A range of new tools and techniques are put to good work to understand the thought processes taking place in the brain, in real time, when subjects are confronted with complex social choices.

Fundamental Research

Unravelling the mechanisms behind our decision-making has become possible thanks to advances in what is called ‘behavioural economics’ which combines elements of economy and psychology to understand what motivates people. Computational modelling of mental processes is also flourishing, as are novel neuroscience methods that allow imaging and causal manipulation of neural function. It’s a good time to be wondering what makes humans tick. Successful social interactions require the ability to guide our actions in line with the goals and expectations of the people around us. The European Research Council supported BRAINCODES project delved into the causes of disordered social decision-making, associated with criminal activity or psychiatric illnesses. “Brain regions can exchange information pretty much in the way humans communicate to work together. So, one brain region that may represent our perception of equity, or level of fairness, works with another that may underlie action selection,” says Christian Ruff, a professor of neuroeconomics and decision neuroscience at the University of Zurich. But the brain mechanisms that enable us to control our social behaviour are far from being understood. Ruff set out to elucidate the role of functional interactions in the brain networks responsible for steering strategic, prosocial and norm-compliant behaviour.
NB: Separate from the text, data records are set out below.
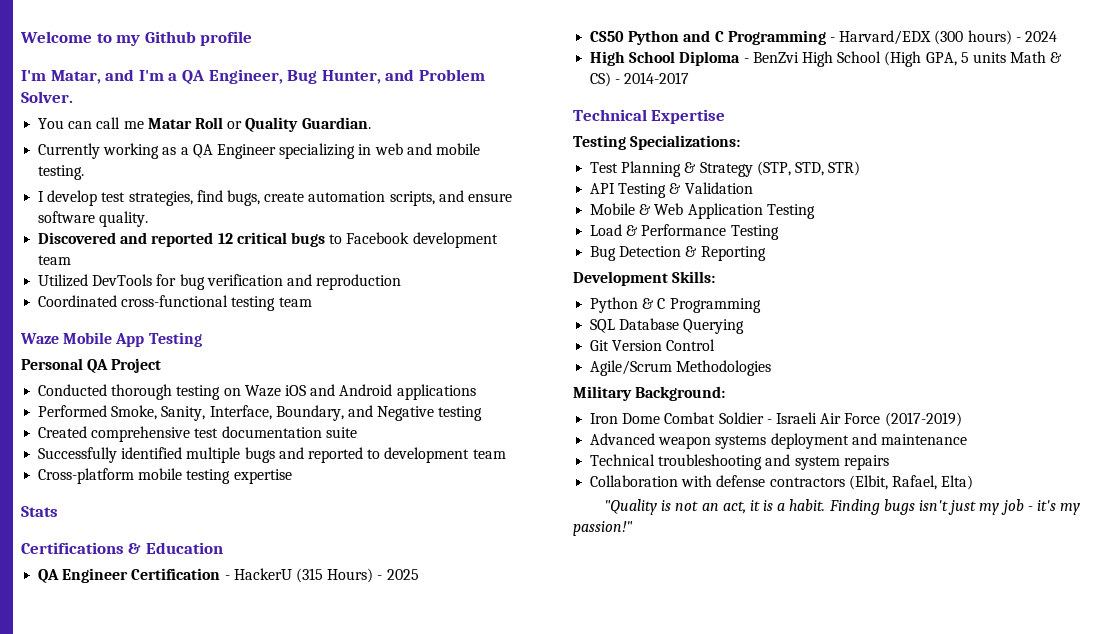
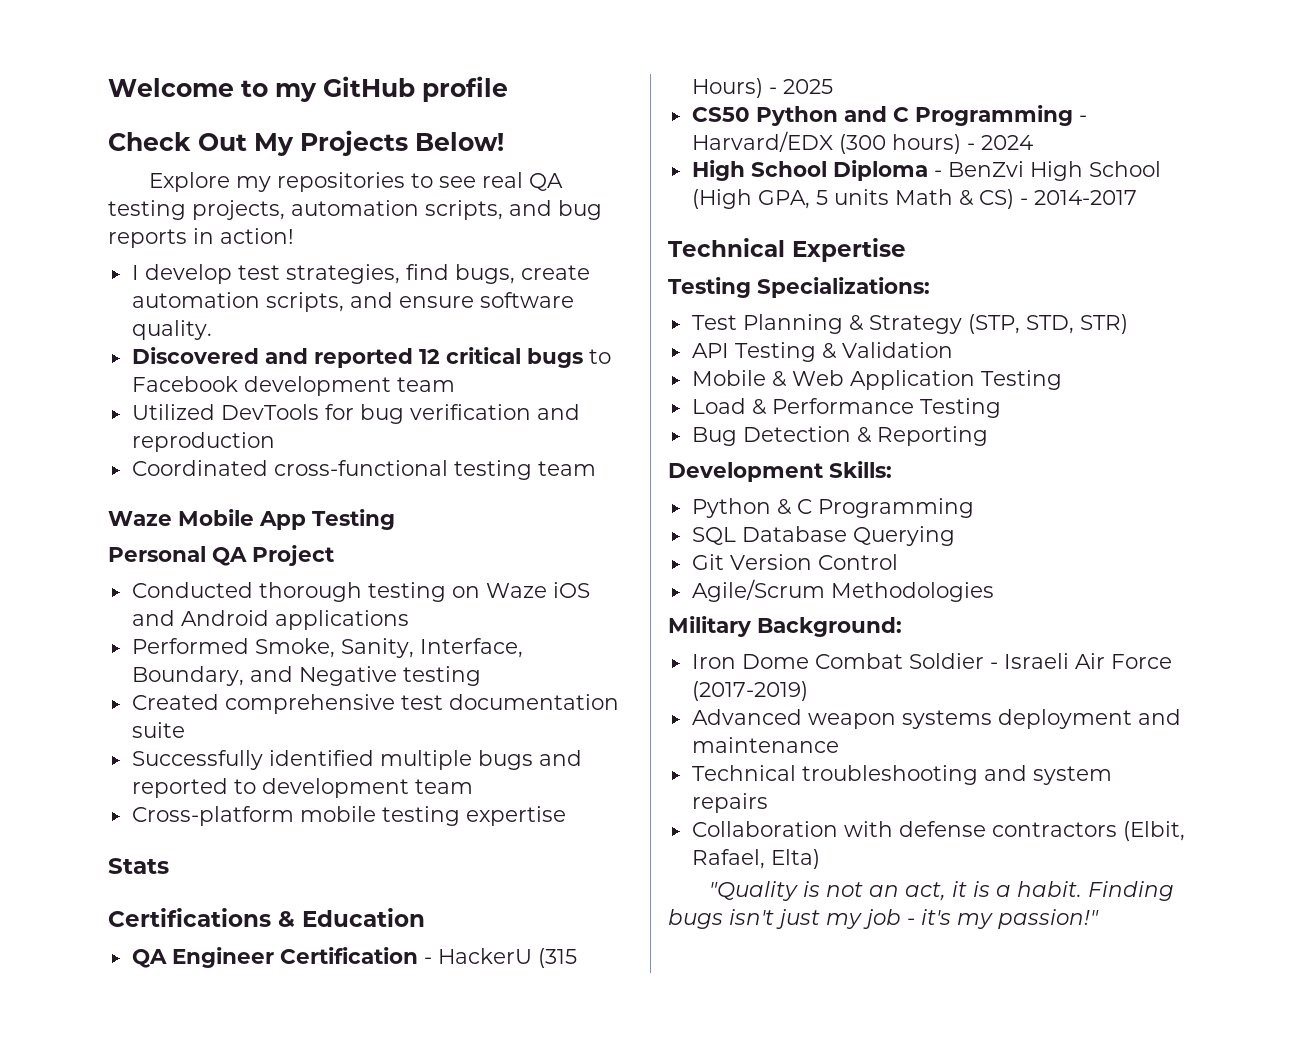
- Welcome to my Github profile
+ Welcome to my GitHub profile
- I'm Matar, and I'm a QA Engineer, Bug Hunter, and Problem Solver.
- You can call me Matar Roll or Quality Guardian.
- Currently working as a QA Engineer specializing in web and mobile testing.
+ Check Out My Projects Below!
+ Explore my repositories to see real QA testing projects, automation scripts, and bug reports in action!

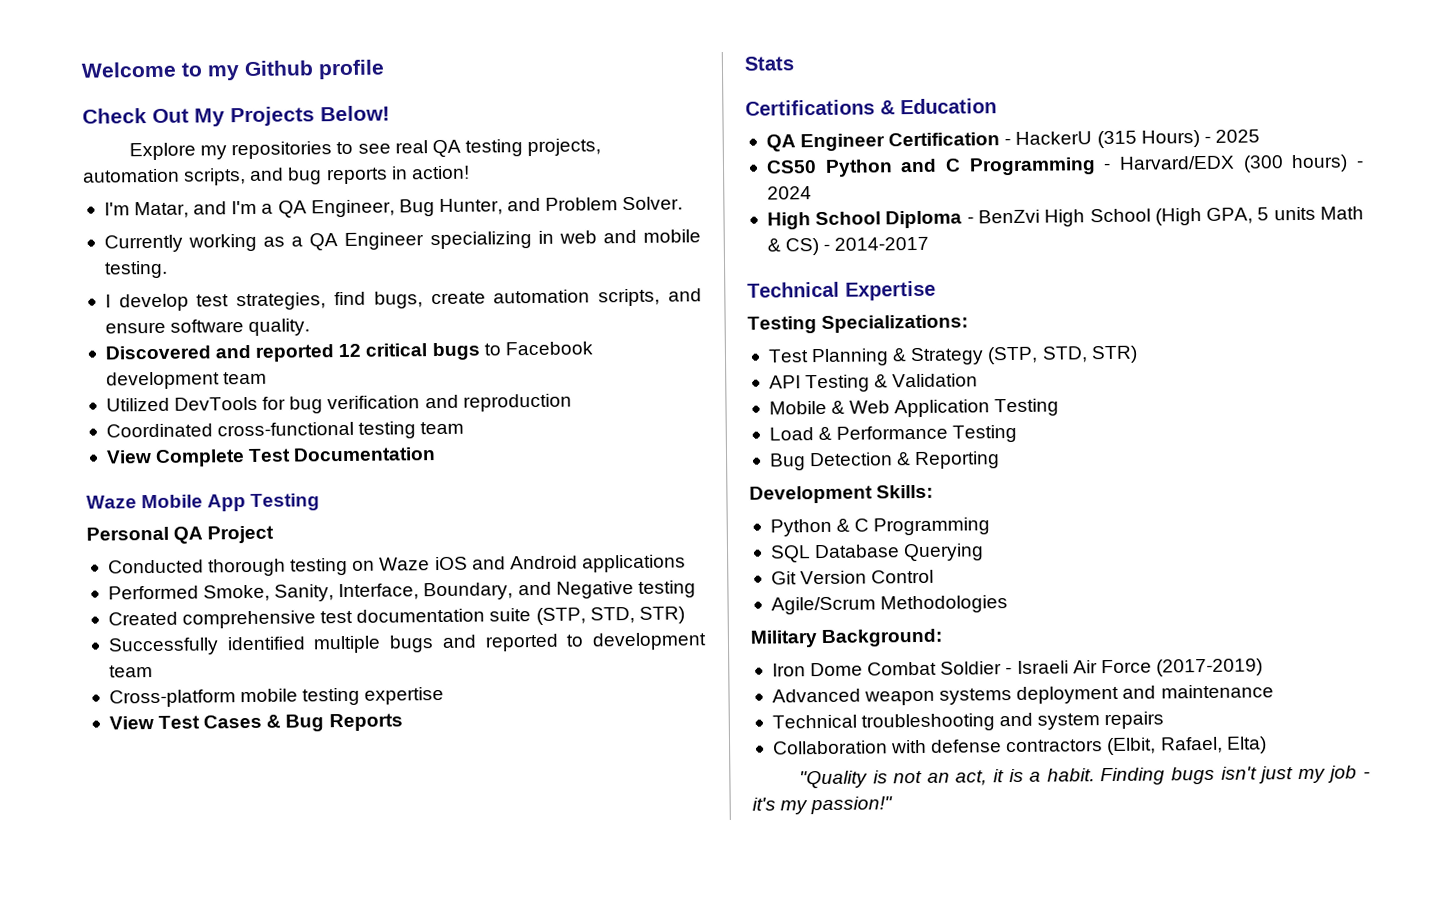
- Welcome to my GitHub profile
+ Welcome to my Github profile
+ I'm Matar, and I'm a QA Engineer, Bug Hunter, and Problem Solver.
+ Currently working as a QA Engineer specializing in web and mobile testing.
+ View Complete Test Documentation
- Created comprehensive test documentation suite
+ Created comprehensive test documentation suite (STP, STD, STR)
+ View Test Cases & Bug Reports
Multi-method approach to a causal understanding of decision-making

To gain a causal understanding of these processes, Ruff used a combination of methods. Game theory was one tool. He used an experiment involving the pairing of strangers who are then required to share out some money. The person not responsible for the split then decides what to spend the cash on. The other then has to decide whether to accept the proposal, in which case the money is shared out as decided, or not, in which no one gets anything. “By doing this repeatedly, with different amounts of money and different people in a group lab where the subjects are connected by computers, you can develop a ‘choice model’: A pattern of decision-making,” explains Ruff. These models formulate, mathematically, how different motives underlie choices. Each of these motives is assigned a weight that determines how strongly it affects the choices made. “Then the fun part starts as you try to find the weight combination that best explains each person’s choices,” he adds. Once that is known, you can then predict how strongly the motive should be expressed, which is where multimodal imaging comes in. Ruff explains: “Using fMRI, we can find out where in the brain neural activity correlates with the strength of this motive, from trial to trial.” Having established where in the brain the activity was taking place, the team then used an EEG to identify when in the choice process it occurs. Transcranial magnetic stimulation (TMS and alternating current stimulation (tACS)) then allowed Ruff to see what happens if we stimulate this brain area to manipulate the strength of feeling regarding the motive. “Does the motive get weaker or stronger? If this is the case, then we know that this particular motive, or belief representation, in the brain is causally steering our behaviour, so that patients who have trouble with this may have disruptions of this process,” he explains. The team also conducted patient studies with people diagnosed with borderline personality disorder or with Asperger’s syndrome, to test whether the models are correct. As a control, Ruff also tested age- and education-matched subjects from the general population.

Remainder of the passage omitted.